Wednesday, May 16, 2012

Pregnancy and Dialysis

A woman with no past medical history was admitted to the ICU service with acute kidney injury secondary to atypical HUS. She was early in pregnancy and we were consulted in order to start dialysis. The management of a pregnant dialysis patient is no simple matter.

About 13-36% of TTP-HUS in women is associated with pregnancy. Pregnancy may be a risk factor for developing TTP-HUS because of hypercoagulability, loss of integral endothelial cell membrane proteins, decreased fibrinolytic activity and ADAMTS13 activity. Among all patients with pregnancy associated TTP-HUS, 8% occurs in the 1st trimester, 16% in the 2nd trimester and 77% in the 3rd trimester or post-partum. 

There are a number of factors to think about in the management of pregnant dialysis patients:

1. Duration and frequency of dialysis:  Pregnant patient usually start on daily dialysis with a predialysis BUN goal of <50mg/dl.
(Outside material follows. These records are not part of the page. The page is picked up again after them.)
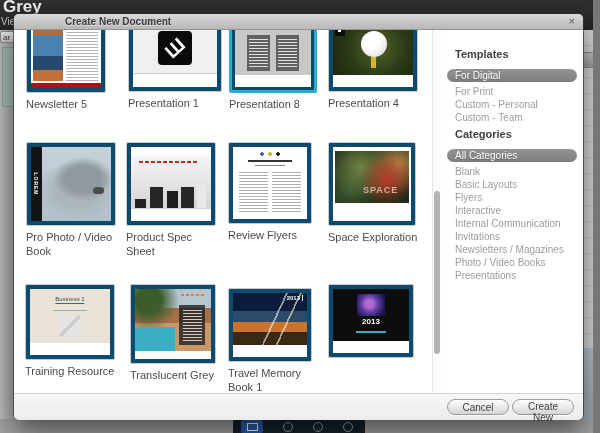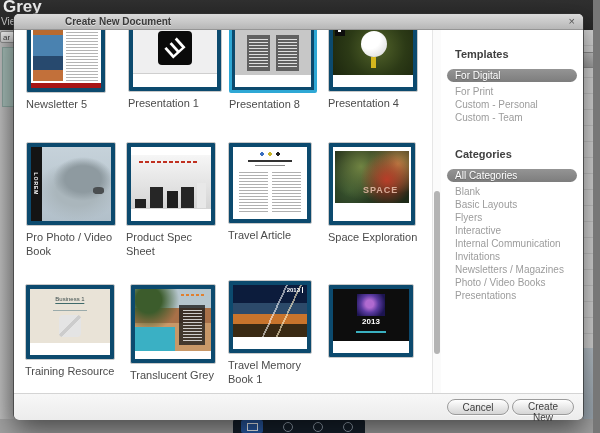"Categories" .side h3.cats { margin-top: 24px -> 4px }
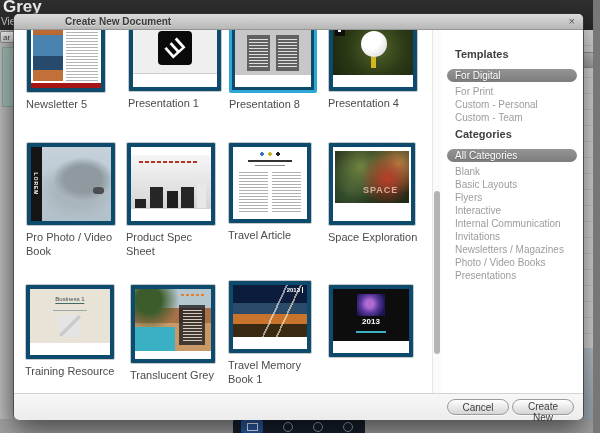"Travel Article" div.tpl-label { text: Travel Article -> Review Flyers }
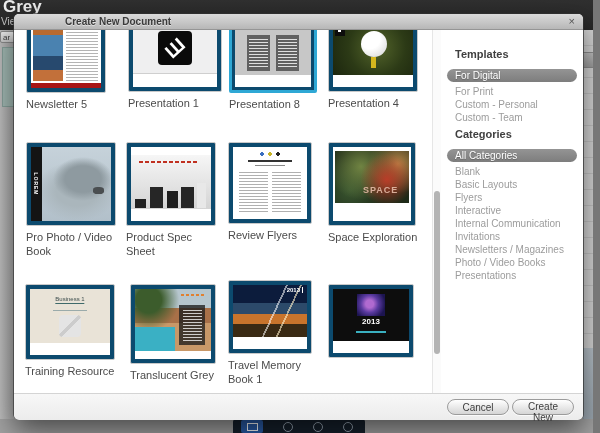"Travel Memory Book 1" .c10 { top: 250px -> 258px }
It has been shown that patients on nocturnal hemodialysis with an average of 48hours/week have better outcomes than women who dialyzed 20 to 26 hours/week.

2. Anemia:  Pregnant women usually require higher doses of erythropoietin and iron, with goal of Hg>10g/dl, and transferrin saturation>30%. These targets are based more on patients in the general dialysis population and are not evidence based. Pregnant women are usually anemic although their red cell mass increases.

3. Hypophosphatemia: Our daily phosphorous ingestion is 800 to 1600mg. 2.5g to 3.0g phosphorous is removed during a regular 4 hour dialysis treatment. Phosphorous levels will decrease in patients who receive intensive hemodialysis.   Hypophosphatemia can cause tissue hypoxia and intracellular depletion of adenosine triphosphate with impairment of glucose metabolism. In a pregnant patient, our goal is to keep the phosphorous level >3mg/dl with either po repletion or supplemental phosphorous in the dialysate.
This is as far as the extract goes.